▶ [AIM OF THE EXERCISE]: Below are some records; find each line that carries the word "practice" and copy it.

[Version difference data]
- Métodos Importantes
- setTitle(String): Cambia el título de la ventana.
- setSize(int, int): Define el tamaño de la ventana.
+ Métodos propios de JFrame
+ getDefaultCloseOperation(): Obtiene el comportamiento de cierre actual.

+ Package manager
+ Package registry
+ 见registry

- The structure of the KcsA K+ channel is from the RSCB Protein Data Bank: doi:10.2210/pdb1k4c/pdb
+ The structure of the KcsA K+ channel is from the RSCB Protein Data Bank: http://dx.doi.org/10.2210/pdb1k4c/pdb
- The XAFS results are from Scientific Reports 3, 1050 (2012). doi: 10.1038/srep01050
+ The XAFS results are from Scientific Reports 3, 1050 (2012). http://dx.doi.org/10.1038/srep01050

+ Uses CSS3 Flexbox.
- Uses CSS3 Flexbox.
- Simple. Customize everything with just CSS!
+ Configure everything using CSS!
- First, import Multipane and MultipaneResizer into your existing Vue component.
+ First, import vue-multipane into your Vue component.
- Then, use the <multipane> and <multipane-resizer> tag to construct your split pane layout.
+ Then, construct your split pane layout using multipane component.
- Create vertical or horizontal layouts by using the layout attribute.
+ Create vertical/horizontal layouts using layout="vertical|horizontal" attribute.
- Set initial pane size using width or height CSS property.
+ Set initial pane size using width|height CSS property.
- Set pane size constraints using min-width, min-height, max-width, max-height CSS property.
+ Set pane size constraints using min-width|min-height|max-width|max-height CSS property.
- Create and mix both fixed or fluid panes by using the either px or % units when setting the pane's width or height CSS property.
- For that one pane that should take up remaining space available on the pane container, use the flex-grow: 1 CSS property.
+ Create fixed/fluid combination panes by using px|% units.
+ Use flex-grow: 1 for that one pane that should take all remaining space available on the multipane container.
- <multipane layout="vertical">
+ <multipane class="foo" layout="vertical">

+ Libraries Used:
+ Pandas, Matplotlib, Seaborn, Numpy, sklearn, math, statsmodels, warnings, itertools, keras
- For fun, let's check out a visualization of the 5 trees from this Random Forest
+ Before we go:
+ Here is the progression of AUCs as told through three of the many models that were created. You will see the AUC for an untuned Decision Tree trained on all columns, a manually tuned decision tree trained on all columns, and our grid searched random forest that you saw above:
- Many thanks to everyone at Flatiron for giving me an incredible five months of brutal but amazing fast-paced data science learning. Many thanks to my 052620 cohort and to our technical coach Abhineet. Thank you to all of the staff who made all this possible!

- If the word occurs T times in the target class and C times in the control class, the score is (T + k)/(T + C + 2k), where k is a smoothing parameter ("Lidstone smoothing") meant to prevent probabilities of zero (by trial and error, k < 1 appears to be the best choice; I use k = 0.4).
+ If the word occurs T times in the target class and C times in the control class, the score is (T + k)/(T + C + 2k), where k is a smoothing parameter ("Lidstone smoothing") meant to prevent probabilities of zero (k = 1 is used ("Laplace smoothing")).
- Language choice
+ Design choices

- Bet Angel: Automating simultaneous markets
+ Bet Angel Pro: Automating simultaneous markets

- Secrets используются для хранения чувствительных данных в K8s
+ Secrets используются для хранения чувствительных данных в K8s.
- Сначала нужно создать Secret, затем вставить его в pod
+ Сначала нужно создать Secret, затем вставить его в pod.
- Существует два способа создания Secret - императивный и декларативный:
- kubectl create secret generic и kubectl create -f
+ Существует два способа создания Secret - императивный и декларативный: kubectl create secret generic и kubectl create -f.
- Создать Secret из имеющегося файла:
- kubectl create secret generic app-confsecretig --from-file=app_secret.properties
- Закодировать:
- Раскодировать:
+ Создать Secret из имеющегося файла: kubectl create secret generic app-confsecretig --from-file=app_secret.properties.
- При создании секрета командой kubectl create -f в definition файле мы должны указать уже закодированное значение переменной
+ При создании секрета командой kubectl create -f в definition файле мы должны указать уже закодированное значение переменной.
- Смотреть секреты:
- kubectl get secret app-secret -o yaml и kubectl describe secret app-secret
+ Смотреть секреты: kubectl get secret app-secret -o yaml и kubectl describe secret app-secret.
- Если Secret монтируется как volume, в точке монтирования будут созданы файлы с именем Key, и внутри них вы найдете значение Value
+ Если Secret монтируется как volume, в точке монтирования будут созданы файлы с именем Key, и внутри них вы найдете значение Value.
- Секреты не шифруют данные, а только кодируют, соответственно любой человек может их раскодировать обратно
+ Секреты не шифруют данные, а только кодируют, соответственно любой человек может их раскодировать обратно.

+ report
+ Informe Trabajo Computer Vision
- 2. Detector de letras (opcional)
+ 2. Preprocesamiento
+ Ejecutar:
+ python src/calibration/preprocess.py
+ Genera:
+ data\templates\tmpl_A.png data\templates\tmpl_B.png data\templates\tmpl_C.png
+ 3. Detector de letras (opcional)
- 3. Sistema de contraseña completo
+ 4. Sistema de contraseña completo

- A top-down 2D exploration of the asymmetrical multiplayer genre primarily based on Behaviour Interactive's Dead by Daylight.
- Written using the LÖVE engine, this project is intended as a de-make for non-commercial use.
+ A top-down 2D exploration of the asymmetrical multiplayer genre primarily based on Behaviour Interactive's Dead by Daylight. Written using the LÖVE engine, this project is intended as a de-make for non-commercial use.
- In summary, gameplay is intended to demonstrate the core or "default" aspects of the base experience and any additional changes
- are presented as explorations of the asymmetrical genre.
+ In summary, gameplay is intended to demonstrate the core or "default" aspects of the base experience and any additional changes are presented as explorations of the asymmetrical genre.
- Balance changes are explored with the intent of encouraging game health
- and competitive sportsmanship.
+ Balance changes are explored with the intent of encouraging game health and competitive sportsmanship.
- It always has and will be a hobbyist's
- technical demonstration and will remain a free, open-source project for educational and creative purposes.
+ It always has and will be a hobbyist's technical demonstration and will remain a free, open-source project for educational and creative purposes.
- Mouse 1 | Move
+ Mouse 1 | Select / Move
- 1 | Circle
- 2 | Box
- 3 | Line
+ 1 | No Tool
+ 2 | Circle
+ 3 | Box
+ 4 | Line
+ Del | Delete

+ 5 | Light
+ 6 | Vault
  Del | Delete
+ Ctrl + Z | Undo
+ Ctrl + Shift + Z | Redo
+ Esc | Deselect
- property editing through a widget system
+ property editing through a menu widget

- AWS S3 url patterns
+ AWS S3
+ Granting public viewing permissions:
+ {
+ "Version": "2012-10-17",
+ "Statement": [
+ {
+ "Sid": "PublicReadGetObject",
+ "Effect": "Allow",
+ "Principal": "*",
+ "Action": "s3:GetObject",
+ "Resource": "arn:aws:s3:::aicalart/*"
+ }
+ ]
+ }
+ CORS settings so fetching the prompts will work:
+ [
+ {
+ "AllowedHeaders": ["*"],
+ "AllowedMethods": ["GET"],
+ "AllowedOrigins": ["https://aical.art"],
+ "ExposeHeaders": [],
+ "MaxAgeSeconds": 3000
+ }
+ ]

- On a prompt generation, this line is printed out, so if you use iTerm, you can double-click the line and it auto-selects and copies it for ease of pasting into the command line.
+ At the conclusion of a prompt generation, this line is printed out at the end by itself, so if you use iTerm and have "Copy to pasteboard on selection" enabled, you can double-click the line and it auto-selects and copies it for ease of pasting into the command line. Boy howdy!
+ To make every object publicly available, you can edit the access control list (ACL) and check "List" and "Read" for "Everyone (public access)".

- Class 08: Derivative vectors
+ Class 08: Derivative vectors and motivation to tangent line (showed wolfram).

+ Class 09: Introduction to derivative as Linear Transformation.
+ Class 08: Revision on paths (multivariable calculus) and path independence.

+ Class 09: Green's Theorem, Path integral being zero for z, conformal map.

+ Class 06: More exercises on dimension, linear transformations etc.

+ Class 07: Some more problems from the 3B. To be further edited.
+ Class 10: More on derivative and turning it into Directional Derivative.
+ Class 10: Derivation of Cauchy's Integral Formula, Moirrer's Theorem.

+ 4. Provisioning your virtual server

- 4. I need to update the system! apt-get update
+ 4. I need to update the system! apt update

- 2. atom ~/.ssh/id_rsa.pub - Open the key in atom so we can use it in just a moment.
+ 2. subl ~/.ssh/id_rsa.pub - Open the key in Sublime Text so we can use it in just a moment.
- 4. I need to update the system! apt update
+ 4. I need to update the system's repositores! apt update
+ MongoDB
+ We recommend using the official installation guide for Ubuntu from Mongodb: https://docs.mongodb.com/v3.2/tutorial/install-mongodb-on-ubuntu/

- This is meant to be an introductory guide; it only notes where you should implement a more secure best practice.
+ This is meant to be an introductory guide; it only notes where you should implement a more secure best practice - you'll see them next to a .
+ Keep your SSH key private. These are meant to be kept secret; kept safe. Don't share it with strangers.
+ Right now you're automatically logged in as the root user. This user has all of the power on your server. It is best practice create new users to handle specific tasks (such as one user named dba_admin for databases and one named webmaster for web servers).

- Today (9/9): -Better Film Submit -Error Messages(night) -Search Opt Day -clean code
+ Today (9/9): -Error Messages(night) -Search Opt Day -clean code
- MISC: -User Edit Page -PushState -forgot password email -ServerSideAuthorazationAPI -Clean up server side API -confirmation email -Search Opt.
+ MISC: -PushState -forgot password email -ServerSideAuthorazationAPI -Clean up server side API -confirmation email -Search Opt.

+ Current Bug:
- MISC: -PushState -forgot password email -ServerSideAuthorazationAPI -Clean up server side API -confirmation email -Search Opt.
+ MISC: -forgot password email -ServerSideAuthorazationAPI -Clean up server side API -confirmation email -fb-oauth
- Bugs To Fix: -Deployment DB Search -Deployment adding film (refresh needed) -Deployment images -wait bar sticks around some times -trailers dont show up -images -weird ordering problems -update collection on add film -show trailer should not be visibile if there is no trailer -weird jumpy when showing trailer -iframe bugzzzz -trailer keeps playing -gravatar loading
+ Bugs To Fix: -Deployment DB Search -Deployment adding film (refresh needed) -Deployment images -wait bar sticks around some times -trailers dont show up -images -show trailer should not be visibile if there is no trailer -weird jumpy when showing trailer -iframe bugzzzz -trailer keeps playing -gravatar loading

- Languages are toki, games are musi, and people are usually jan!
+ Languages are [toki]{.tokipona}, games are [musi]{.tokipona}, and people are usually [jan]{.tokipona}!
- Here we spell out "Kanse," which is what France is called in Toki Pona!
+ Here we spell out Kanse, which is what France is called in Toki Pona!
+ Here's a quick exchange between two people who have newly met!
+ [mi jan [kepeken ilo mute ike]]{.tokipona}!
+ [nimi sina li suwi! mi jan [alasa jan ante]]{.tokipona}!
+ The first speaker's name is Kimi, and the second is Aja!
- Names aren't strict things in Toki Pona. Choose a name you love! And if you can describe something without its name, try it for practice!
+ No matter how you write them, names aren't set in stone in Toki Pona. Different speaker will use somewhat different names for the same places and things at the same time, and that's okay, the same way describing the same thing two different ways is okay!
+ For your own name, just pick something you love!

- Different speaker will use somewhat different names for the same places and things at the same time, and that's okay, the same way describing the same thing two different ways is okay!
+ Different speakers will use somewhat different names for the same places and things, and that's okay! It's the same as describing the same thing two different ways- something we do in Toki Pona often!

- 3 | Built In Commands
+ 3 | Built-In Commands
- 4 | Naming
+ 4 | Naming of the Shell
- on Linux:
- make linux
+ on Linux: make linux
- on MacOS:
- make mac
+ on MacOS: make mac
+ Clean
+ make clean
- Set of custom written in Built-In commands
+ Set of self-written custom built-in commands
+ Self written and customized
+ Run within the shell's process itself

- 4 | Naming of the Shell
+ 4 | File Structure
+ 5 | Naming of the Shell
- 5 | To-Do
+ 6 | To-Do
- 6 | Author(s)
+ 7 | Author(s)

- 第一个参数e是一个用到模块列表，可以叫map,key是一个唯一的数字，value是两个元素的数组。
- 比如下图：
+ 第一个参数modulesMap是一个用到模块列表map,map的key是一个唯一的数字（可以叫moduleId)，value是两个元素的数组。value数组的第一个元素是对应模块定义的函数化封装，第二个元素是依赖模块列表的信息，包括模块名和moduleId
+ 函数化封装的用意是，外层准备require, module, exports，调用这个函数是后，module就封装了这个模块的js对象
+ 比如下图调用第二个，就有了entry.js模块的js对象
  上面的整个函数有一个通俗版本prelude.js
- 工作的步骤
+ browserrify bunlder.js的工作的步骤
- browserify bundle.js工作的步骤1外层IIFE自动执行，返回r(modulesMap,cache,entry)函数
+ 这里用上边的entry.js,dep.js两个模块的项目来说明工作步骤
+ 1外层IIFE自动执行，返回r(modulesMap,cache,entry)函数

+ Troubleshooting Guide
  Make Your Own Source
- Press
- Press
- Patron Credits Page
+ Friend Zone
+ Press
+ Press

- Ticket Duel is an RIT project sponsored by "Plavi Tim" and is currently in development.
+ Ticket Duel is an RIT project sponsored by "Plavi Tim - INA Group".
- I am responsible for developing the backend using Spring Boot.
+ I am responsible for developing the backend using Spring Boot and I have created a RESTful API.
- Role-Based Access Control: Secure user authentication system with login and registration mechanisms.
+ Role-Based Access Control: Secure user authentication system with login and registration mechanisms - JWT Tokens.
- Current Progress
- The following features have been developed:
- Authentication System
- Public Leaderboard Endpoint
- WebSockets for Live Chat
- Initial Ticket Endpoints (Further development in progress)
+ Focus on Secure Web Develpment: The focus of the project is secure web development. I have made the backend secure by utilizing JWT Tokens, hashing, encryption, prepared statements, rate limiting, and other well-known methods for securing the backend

▶ [TASK SOLUTION]:
- This is meant to be an introductory guide; it only notes where you should implement a more secure best practice.
+ This is meant to be an introductory guide; it only notes where you should implement a more secure best practice - you'll see them next to a .
+ Right now you're automatically logged in as the root user. This user has all of the power on your server. It is best practice create new users to handle specific tasks (such as one user named dba_admin for databases and one named webmaster for web servers).
- Names aren't strict things in Toki Pona. Choose a name you love! And if you can describe something without its name, try it for practice!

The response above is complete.